REQUIRED WORK:
The expected response is a copy of every line in the entries below that includes the word "Pratt".

*** EXERCISE INPUT Section Begins ***

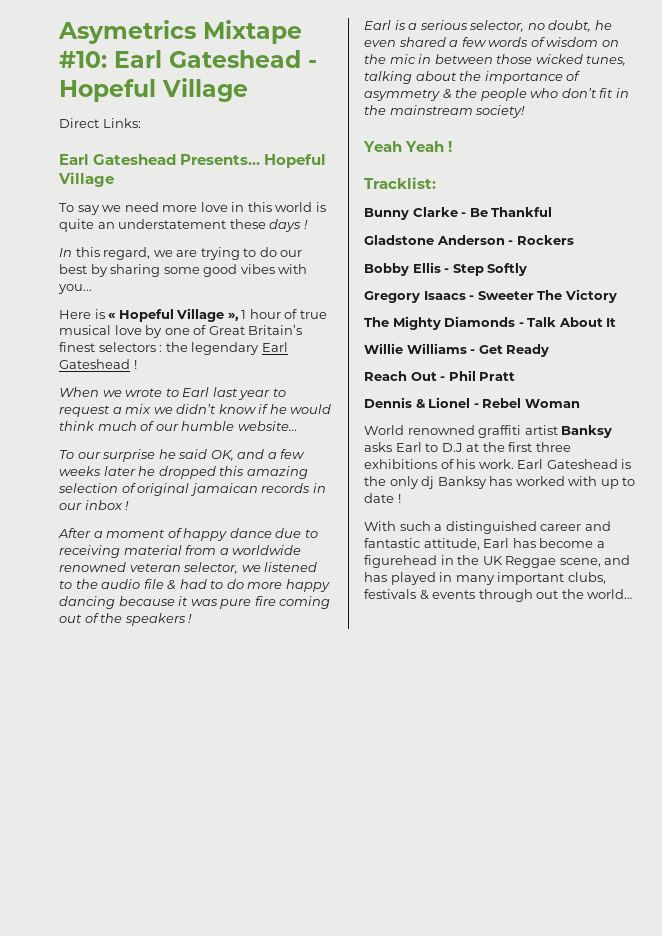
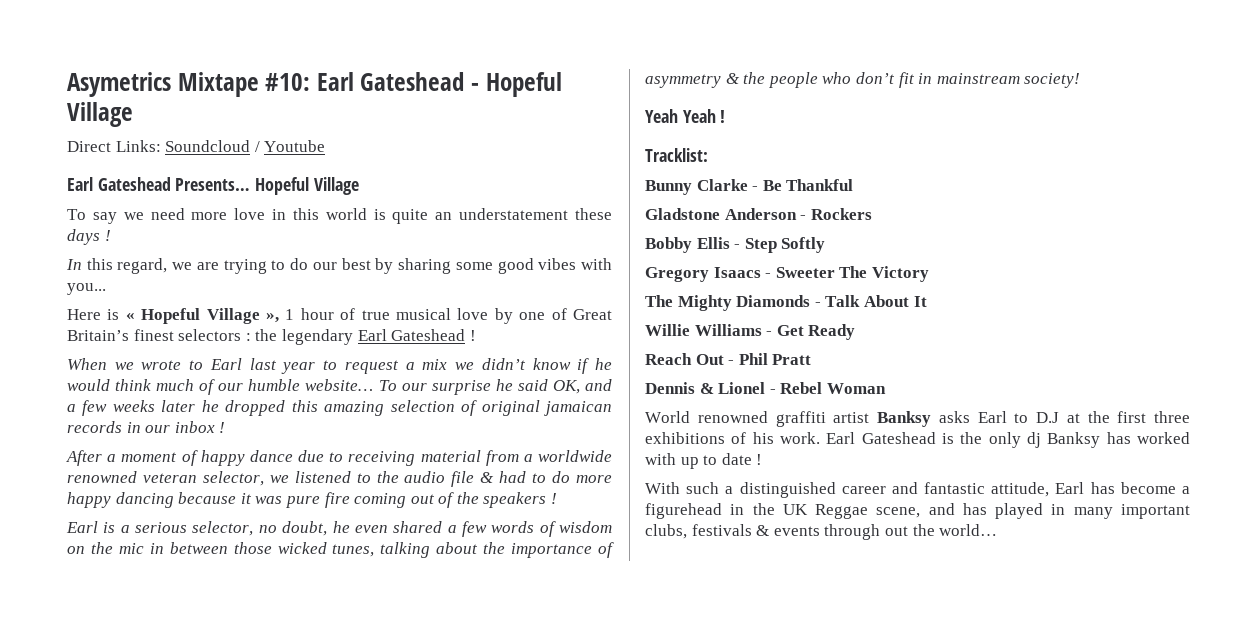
(141, 123) none -> [165,140,326,152] Soundcloud / Youtube
(297, 426) // -> (374, 385) none
[364,105,386,115] the -> (933, 78) none

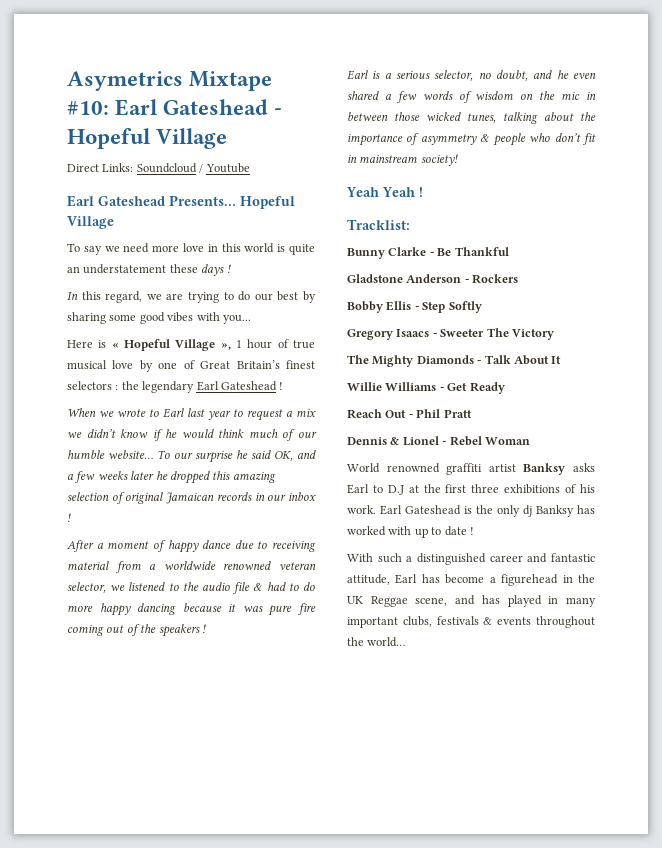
[543,401,612,416] jamaican -> [166,492,215,504] Jamaican
(328, 528) none -> [533,70,553,79] and
[743,72,766,84] the -> (491, 138) none
[824,524,908,540] through out -> [536,616,595,628] throughout

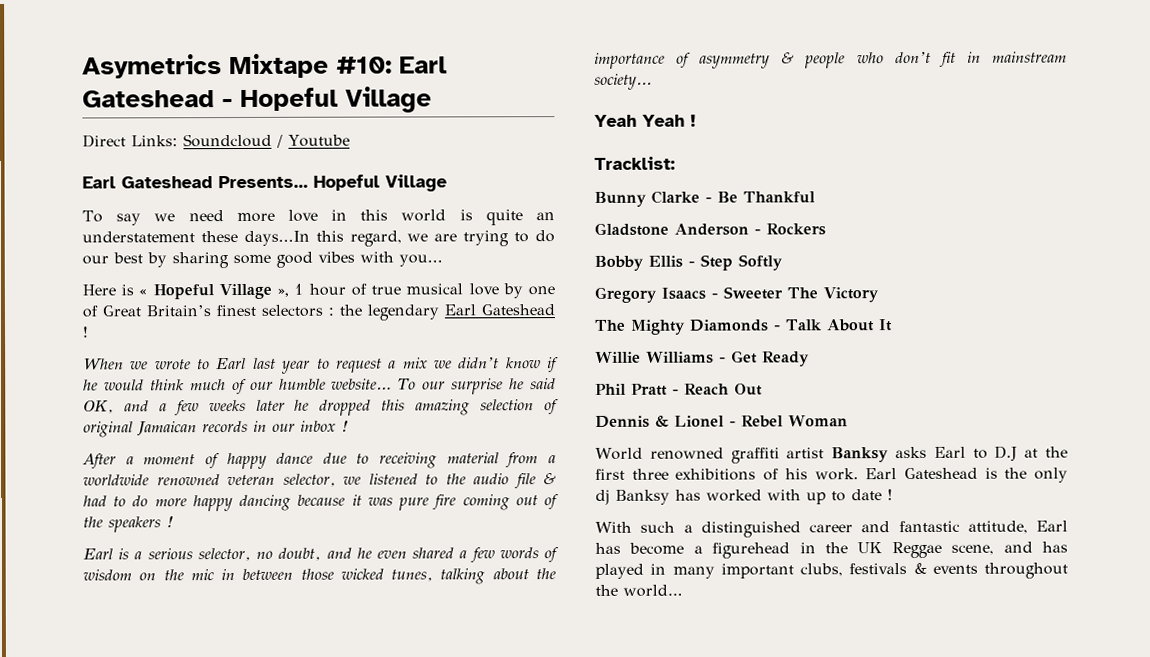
[201,264,231,276] [67,292,78,300] days ! // In -> [243,230,310,246] days...In
[420,154,458,166] society! -> [594,73,652,90] society...
(505, 388) none -> [595,383,679,396] Phil Pratt -
[408,409,472,418] - Phil Pratt -> (763, 389) none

*** EXERCISE INPUT Section Ends ***

FINISHED EXERCISE:
(505, 388) none -> [595,383,679,396] Phil Pratt -
[408,409,472,418] - Phil Pratt -> (763, 389) none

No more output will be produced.